Moses may have gained strength from this powerful encounter at the burning bush, believing in something beyond himself, yet like all of us the sustaining power of spirituality, the practical reality of living a spiritual life comes not from encountering a being beyond ourselves, but from paying attention to the ground beneath our feet. “Take off your shoes”, stop looking for God in a bush or in the heavens, and find it within yourselves and your actions, and like Moses through the work you do in this world.

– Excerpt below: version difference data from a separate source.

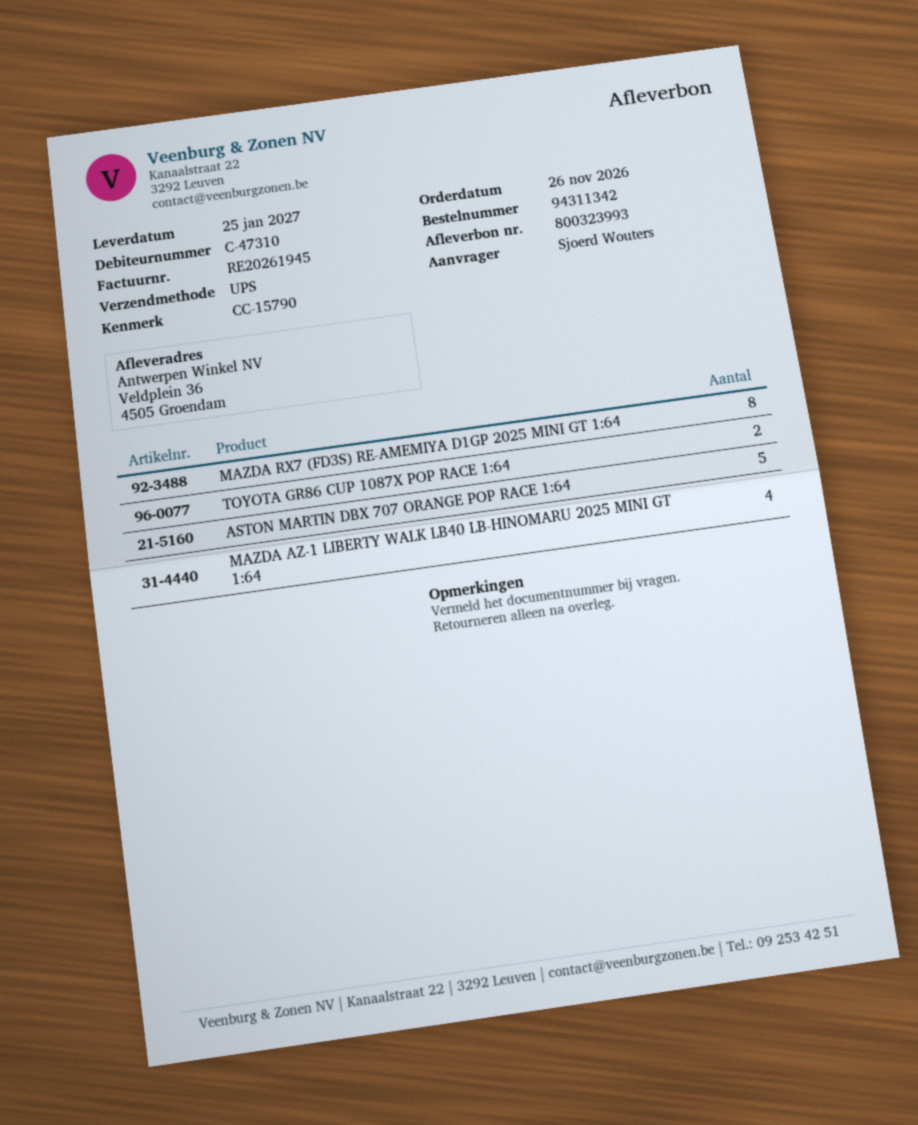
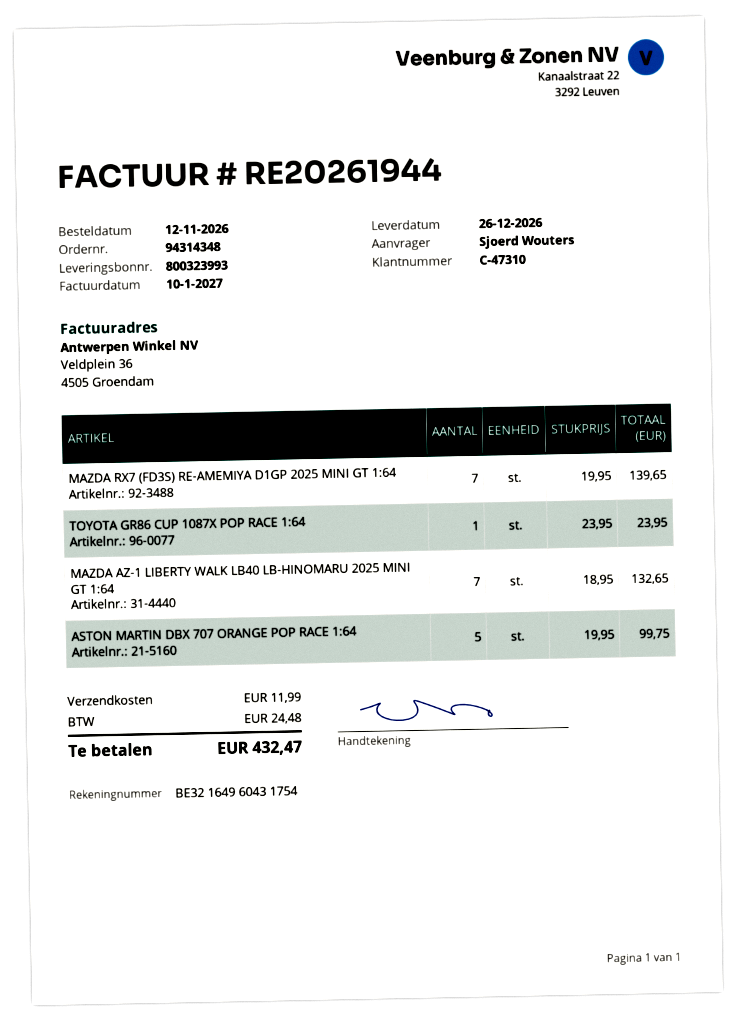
order number: 94311342 -> 94314348
order date: 2026-11-26 -> 2026-11-12
delivery date: 2027-01-25 -> 2026-12-26
invoice number: RE20261945 -> RE20261944
MAZDA RX7 (FD3S) RE-AMEMIYA D1GP 2025 MINI GT 1:64: 8 -> 7
TOYOTA GR86 CUP 1087X POP RACE 1:64: 2 -> 1
MAZDA AZ-1 LIBERTY WALK LB40 LB-HINOMARU 2025 MINI GT 1:64: 4 -> 7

Rabbi Arthur Green, in his Book Radical Judaism, summarizes well the nature of the spiritual encounter, as I see it, the “take off your shoes” experience of living a spiritual connected life:

What is the nature of this experience?  It is as varied as the countless individual human beings in the world and potentially as multifarious as the moments in each of those human lives. In the midst of life, our ordinariness is interrupted. This may take place as we touch one of the edges of life, in a great confrontation with the new life of a child, or out of an approaching death. We may see it in Wonders of Nature, sunrises and sunsets, mountains and oceans. It may happen to us in the course of loving and deeply entering into union with another, or in profound loneliness. Sometimes, however, such a moment of holy and awesome presence comes upon us without any apparent provocation at all. It may come as a deep inner Stillness, quieting all the background noise usually fills our inner chambers, or it may be quite the opposite, a loud rush and excitement that fills us to overflowing. It may seem to come from within or without, or perhaps both at once. The realization of such moment fills us with the sense of magnificence, of smallness, and of the longing, all at once our heart swell up with the love for the world around us and all at its grandeur.

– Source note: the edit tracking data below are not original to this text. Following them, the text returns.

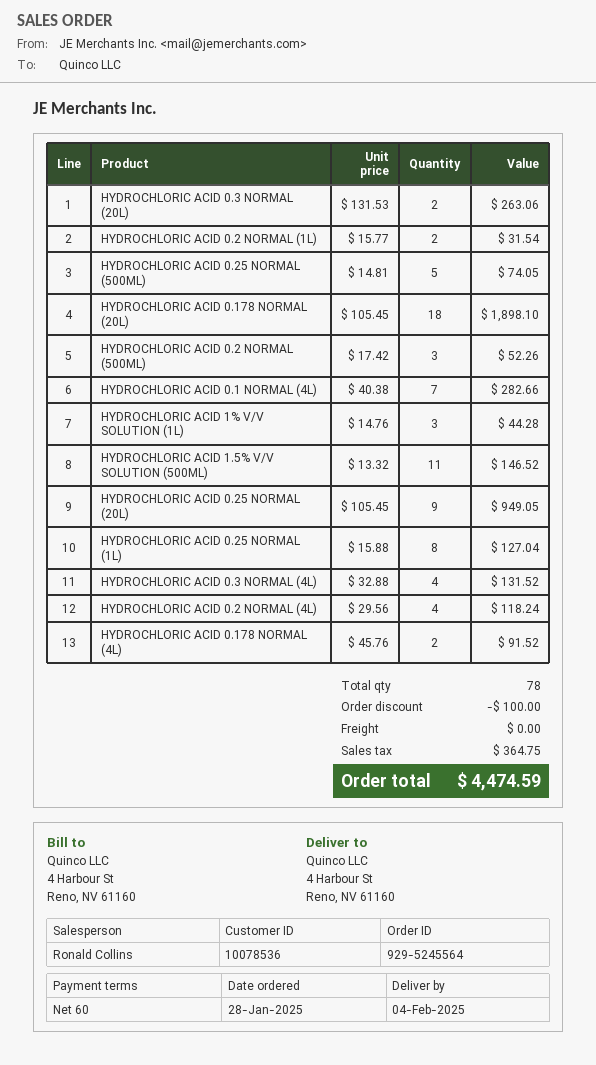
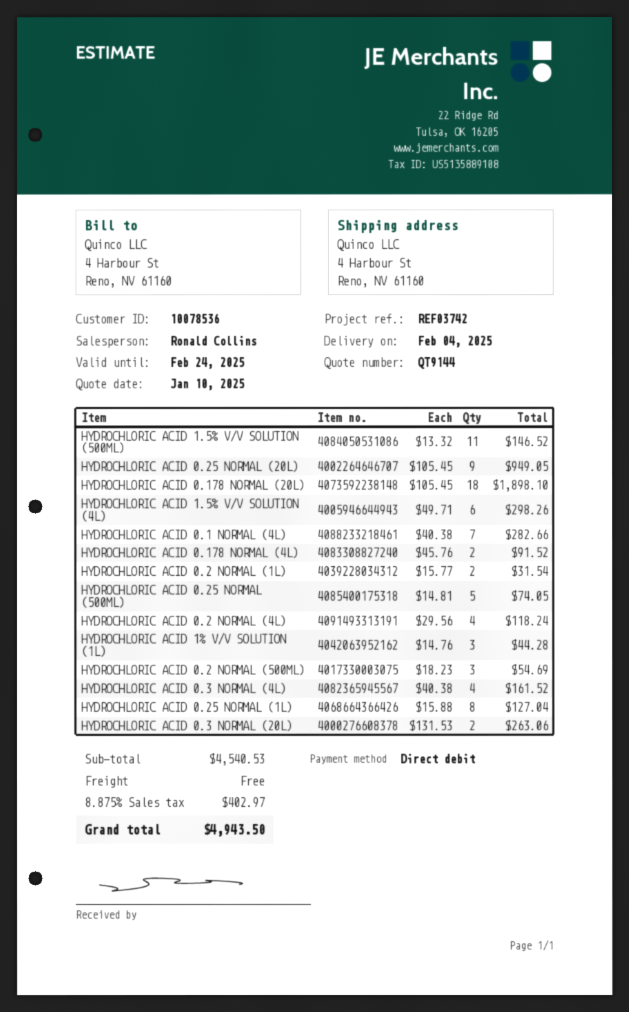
HYDROCHLORIC ACID 0.2 NORMAL (500ML): 3 x 17.42 = 52.26 -> 3 x 18.23 = 54.69
HYDROCHLORIC ACID 0.3 NORMAL (4L): 4 x 32.88 = 131.52 -> 4 x 40.38 = 161.52
HYDROCHLORIC ACID 1.5% V/V SOLUTION (4L): none -> 6 x 49.71 = 298.26
discount: 100.00 -> none
tax: 364.75 -> 402.97
total: 4474.59 -> 4943.50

And Green concludes that these moments are available to all of us.  Not just to all of the Moses’ of the world, and not just when we encounter a burning bush:

I believe with complete faith that every human being is capable of such experience, that these moments place us in contact with the elusive Inner Essence of being that I called “God.” Is out of such moments that religion is born, our human response to the dizzying depths of an encounter we cannot and yet so need to name.  (Green, Radical Judaism, pg 5-6)

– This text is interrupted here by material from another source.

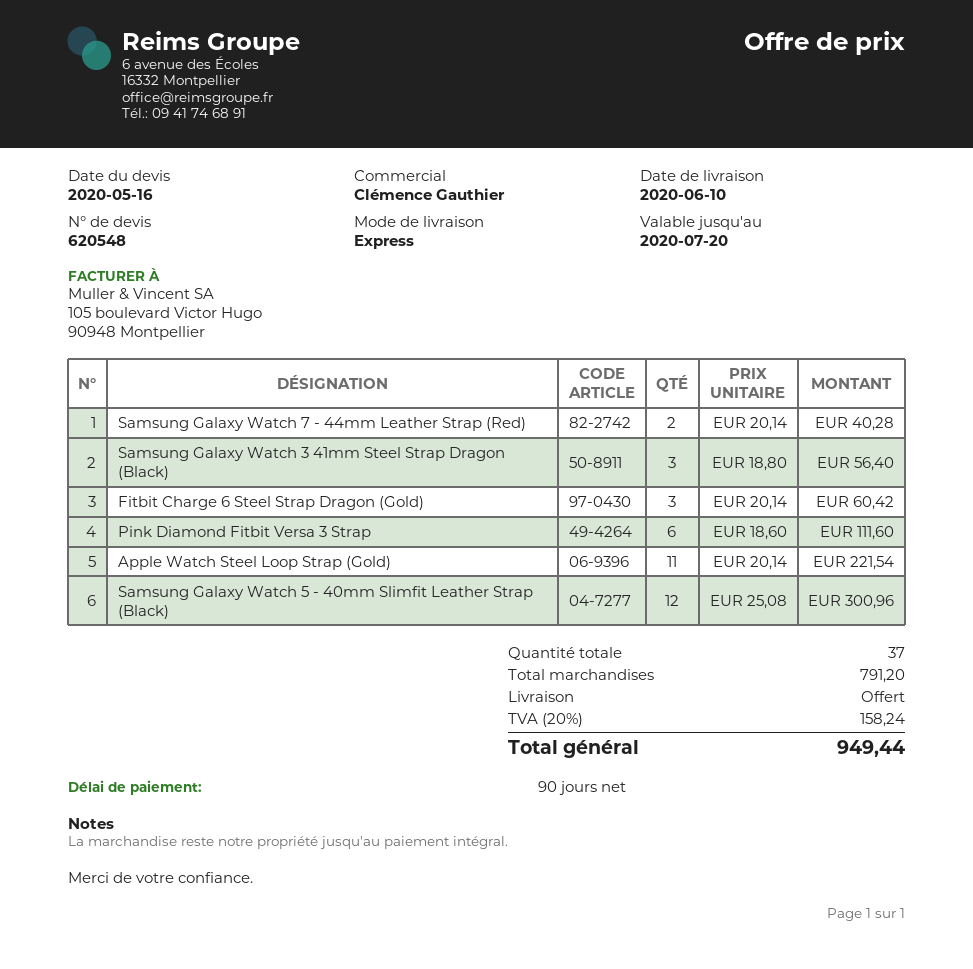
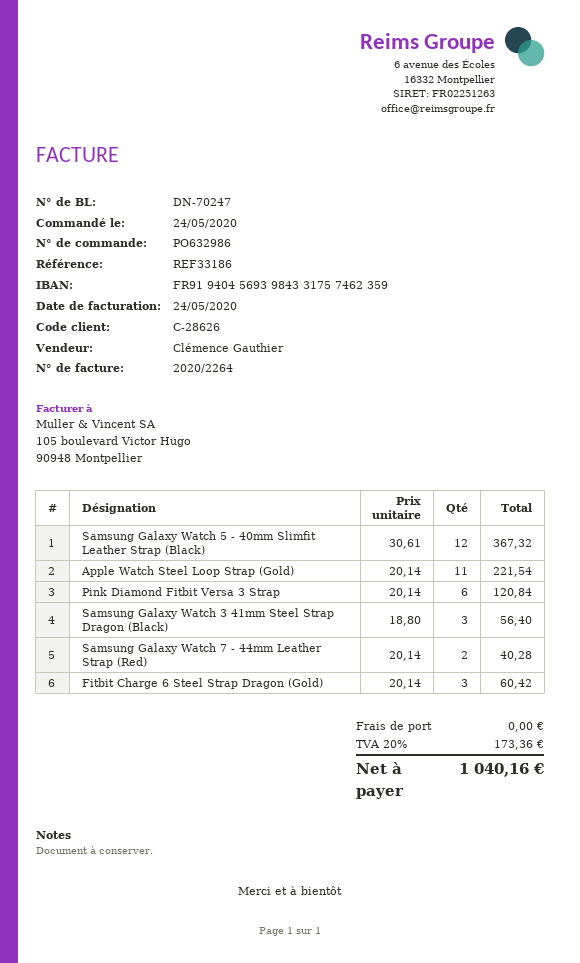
Pink Diamond Fitbit Versa 3 Strap: 6 x 18.60 = 111.60 -> 6 x 20.14 = 120.84
Samsung Galaxy Watch 5 - 40mm Slimfit Leather Strap (Black): 12 x 25.08 = 300.96 -> 12 x 30.61 = 367.32
tax: 20% = 158.24 -> 20% = 173.36
total: 949.44 -> 1040.16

Our spiritual journeys can often be frustrating, and we may be waiting around for that moment of inspiration or enlightenment that always seems just beyond our reach.  While we all thankfully have moments of greatness in our lives, those moments of “fire”, our prayers, our work, our relationships, sometimes just seem to be moving all too slowing towards their fulfillment.  This can be frustrating, yet like all those who walked past the burning bush, it is all too easy just to move on past the simple holiness that is right in front of us. The essence of Jewish “spirituality” is that we must pay attention to the blessing of the simple moments, and we must keep the greater vision of our lives in front of us.  We must channel this focus to move beyond ourselves, to care for our community and the world.  It all begins when we simply turn and pay attention to what is in front of our eyes, and what is right beneath our feet.